▶ _TASK_:
Your answer must be a single number: how many lines in the records below contain the word "ascending".

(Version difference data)
━━━━━━

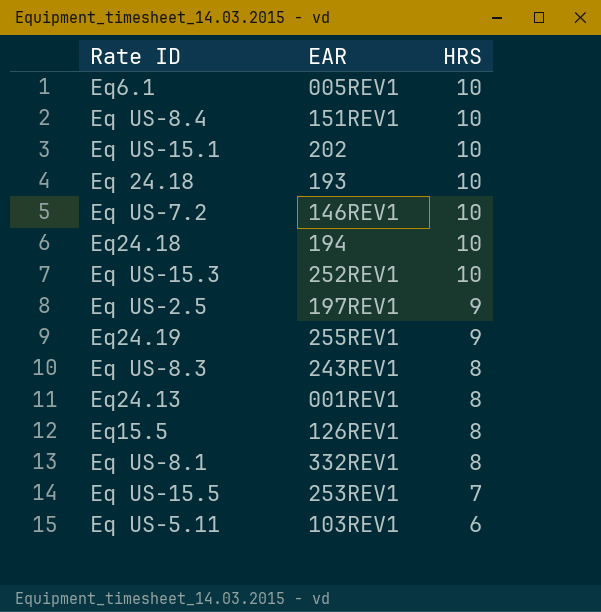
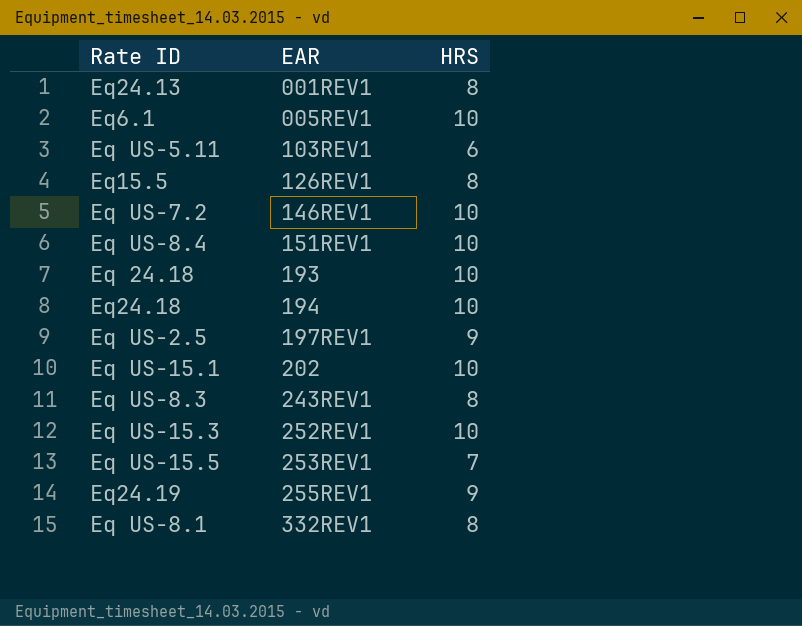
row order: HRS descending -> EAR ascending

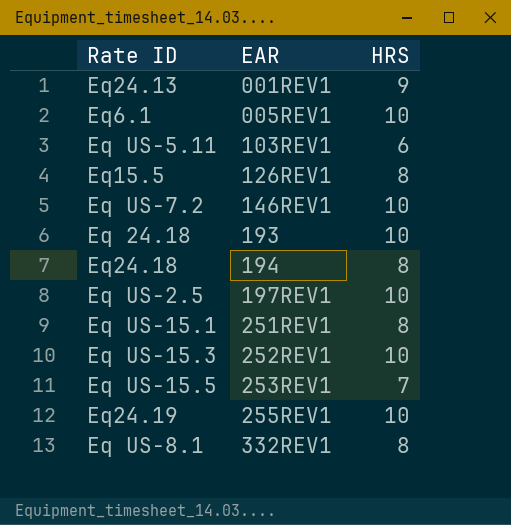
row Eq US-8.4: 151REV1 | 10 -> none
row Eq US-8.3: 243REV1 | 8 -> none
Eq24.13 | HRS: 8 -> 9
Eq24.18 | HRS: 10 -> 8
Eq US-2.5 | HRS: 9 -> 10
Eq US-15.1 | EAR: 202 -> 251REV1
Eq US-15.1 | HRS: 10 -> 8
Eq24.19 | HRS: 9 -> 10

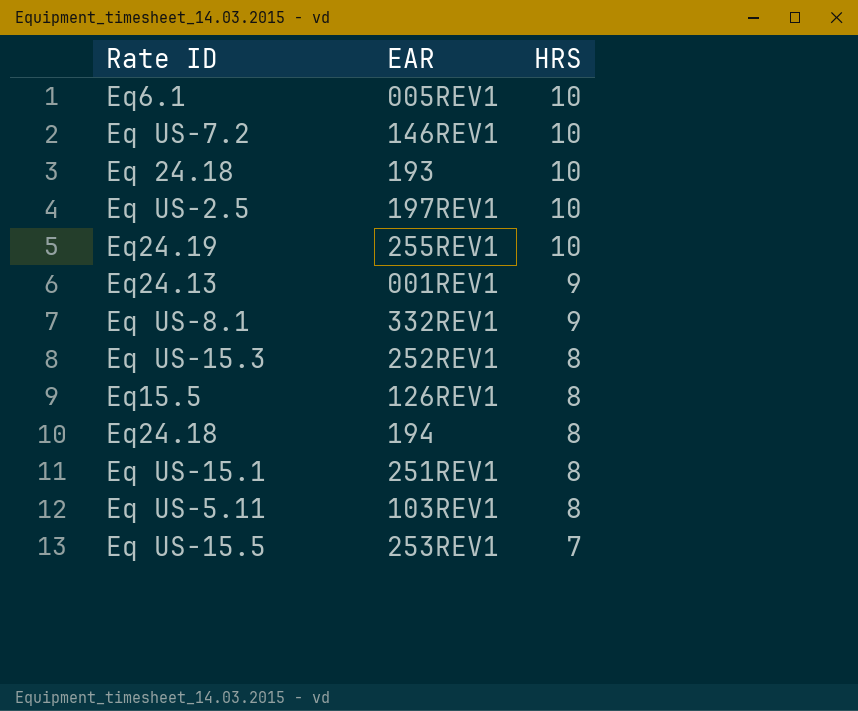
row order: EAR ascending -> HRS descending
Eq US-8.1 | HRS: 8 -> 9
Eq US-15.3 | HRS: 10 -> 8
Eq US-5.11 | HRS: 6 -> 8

━━━━━━

▶ _WRITTEN SOLUTION_:
2